What was failing was pretty clear:
Collecting ruamel.yaml Using cached ruamel.yaml-0.15.28.tar.gz Installing collected packages: ruamel.yaml ... error: Microsoft Visual C++ 9.0 is required
but why was this suddenly happening now, without us making any changes to our configuration? Also, why are we installing ruamel.yaml? We’re not using that!
Long story short, ruamel.yaml was a transitive dependency of dateparser, an excellent library for parsing natural language dates. It wasn’t clear to me why it would be suddenly failing though, so I decided to go investigating further. Looking at the release notes of dateparser, I saw that they had recently pinned ruamel.yaml to
<0.14, which we clearly weren’t getting.
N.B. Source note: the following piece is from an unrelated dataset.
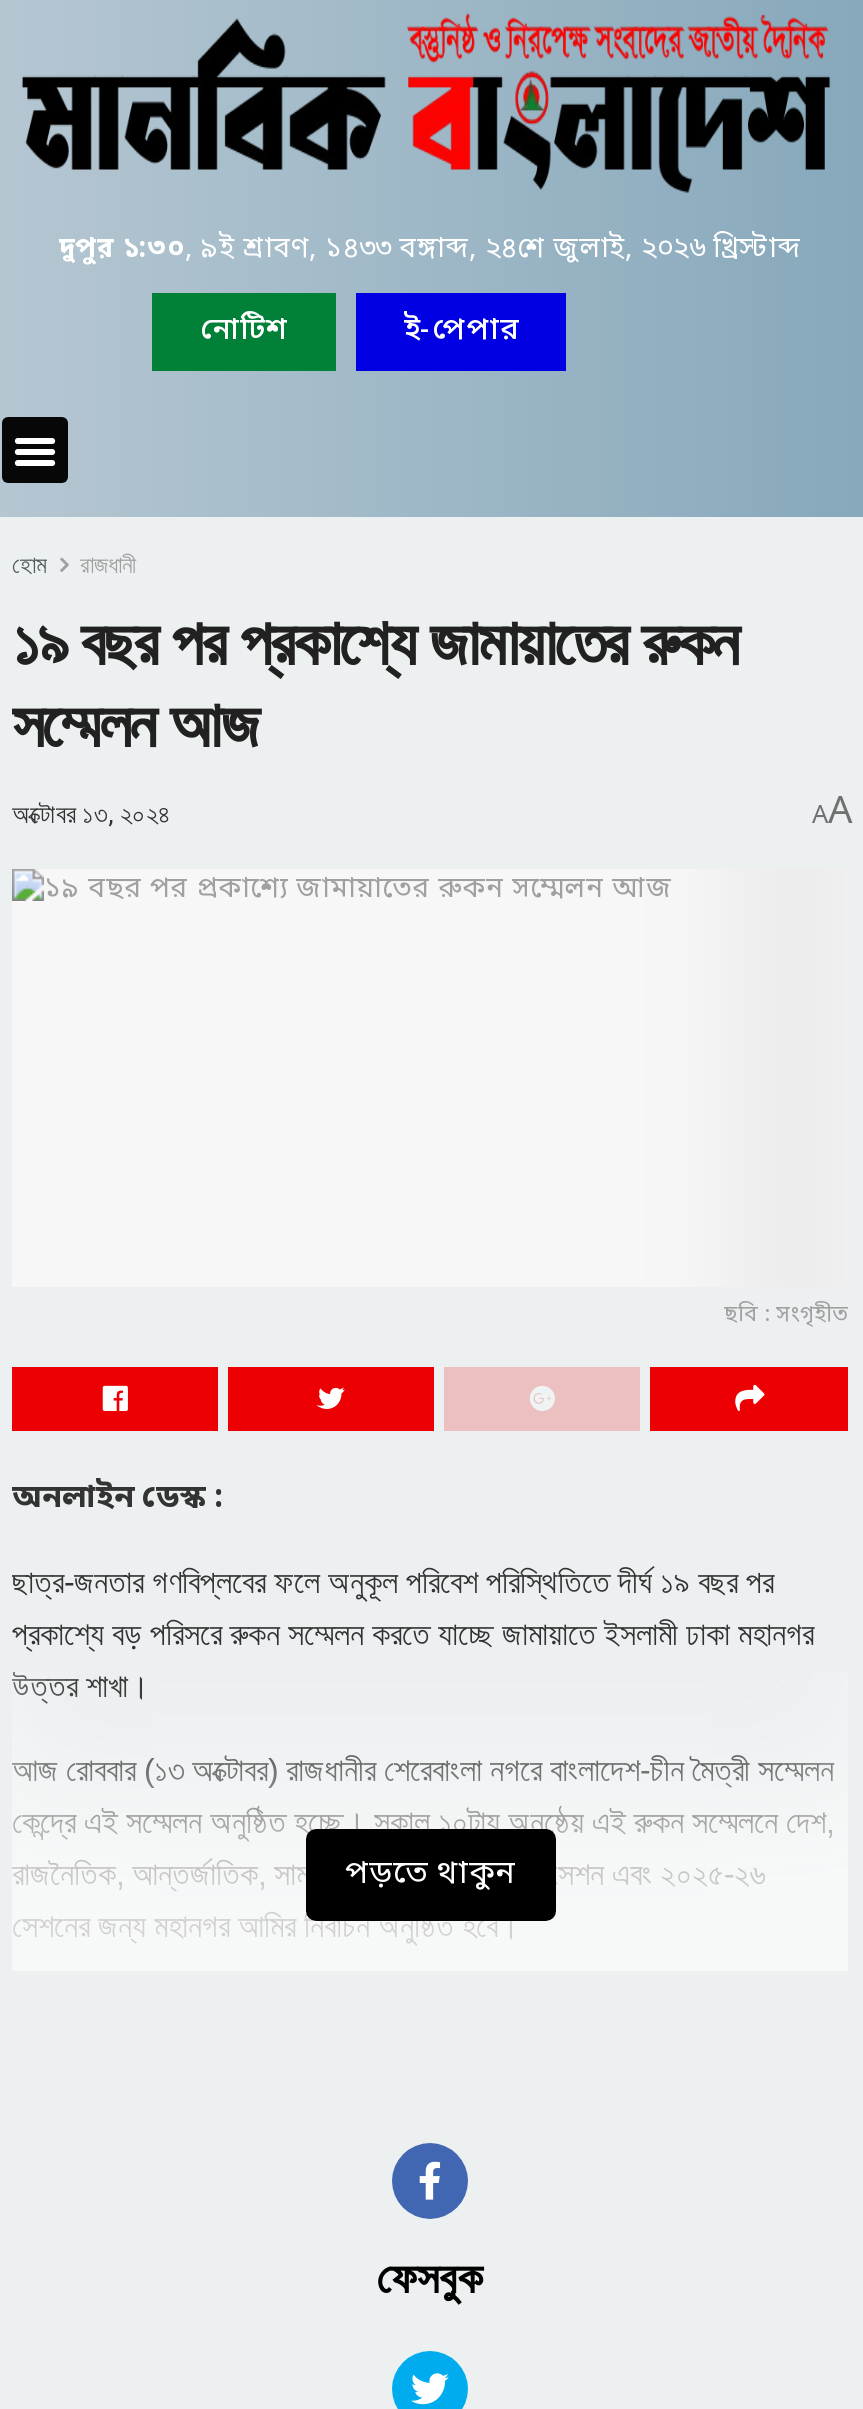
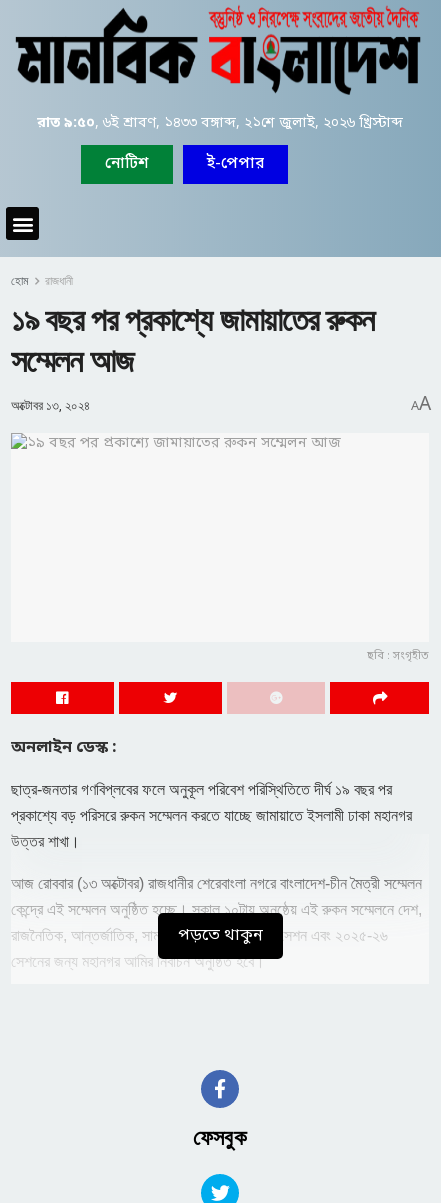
- দুপুর ১:৩০, ৯ই শ্রাবণ, ১৪৩৩ বঙ্গাব্দ, ২৪শে জুলাই, ২০২৬ খ্রিস্টাব্দ
+ রাত ৯:৫০, ৬ই শ্রাবণ, ১৪৩৩ বঙ্গাব্দ, ২১শে জুলাই, ২০২৬ খ্রিস্টাব্দ
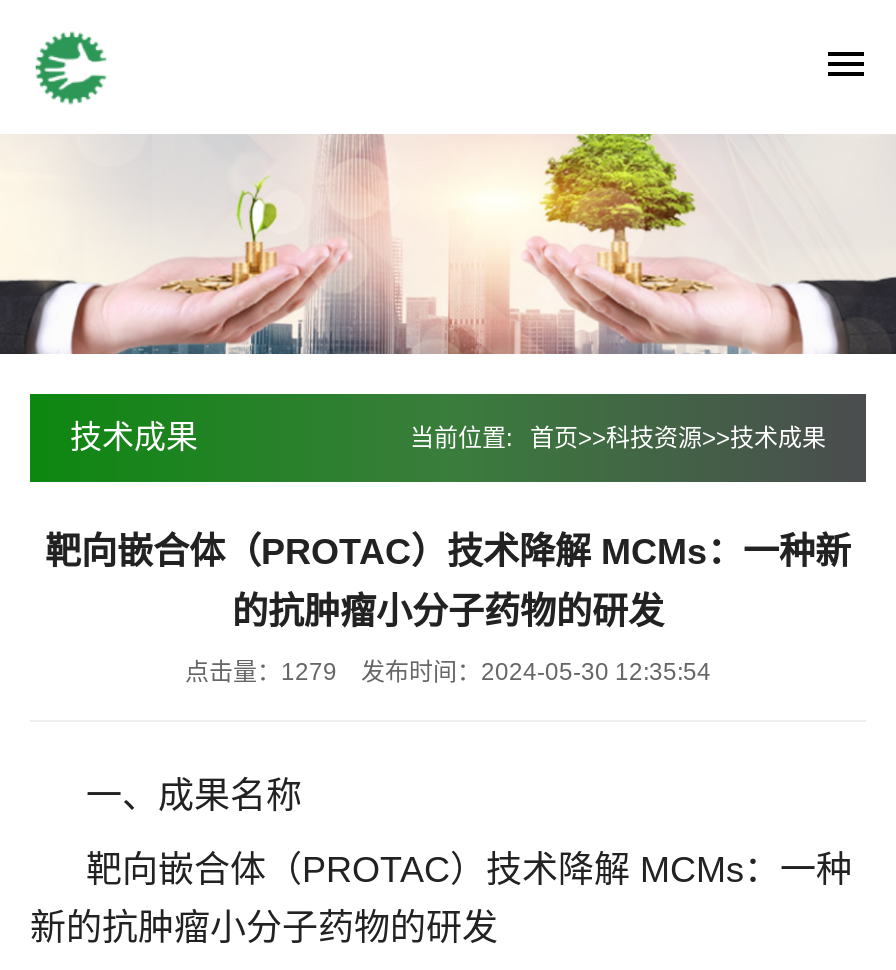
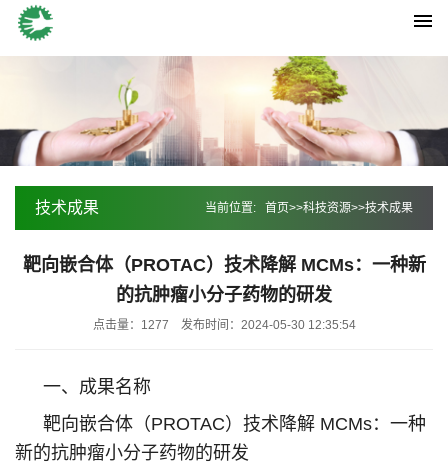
- 点击量：1279 发布时间：2024-05-30 12:35:54
+ 点击量：1277 发布时间：2024-05-30 12:35:54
Previously, the version was un-pinned, so I decided to go look at the release notes for ruamel.yaml, and sure enough, there were releases over the weekend—those must’ve been what broke it.
We upgraded our dependency on dateparser to 0.6, and tried again… and it still failed while trying to build the newest version of ruamel.yaml. One period of looking at GitHub blame views, commit histories, and unpacking PyPI tarballs later, I determined that version 0.6 of dateparser released on PyPI doesn’t actually have the pin the version of ruamel.yaml, despite what the changelog claims. (I opened dateparser issue #342 for this.)
Since the version wasn’t pinned, we just asked pip to first install an older version of ruamel.yaml, to hopefully get priority when dateparser tried to install it. So, we put
ruamel.yaml==0.13.14 in our package list, and then tried again. Finally, everything worked perfectly.
¶ This Fix is a Mystery
But wait, what’s this? Looking closer at the successful build logs, we can see that both
ruamel.yaml-0.15.29 are installing without complaint. What’s stopped the error? Well, if you’ll look at the version number up at the top, we were installing
ruamel.yaml-0.15.28 before—just one hour previously, while I was on my lunch break, an update to ruamel.yaml had been released. Looking back at previous versions on PyPI, I finally figured out what had gone wrong. If you look at the downloads on the PyPI page for ruamel.yaml version 0.15.28, you’ll see that there are no Windows wheels. (Wheels are the format that Python uses to distribute compiled C extensions and pre-packed libraries.) However, if you go to the page for version 0.15.29, then you’ll see that Windows wheels are finally present. So, I guess until dateparser fixes their version pinning, we’ll just have to hope that ruamel.yaml stays packaged correctly.
¶ We Get Very Unlucky
Oops, nope it’s not. Later in the afternoon, I got another message that some of the builds had failed. Looking at the first build that started failing, again we see that…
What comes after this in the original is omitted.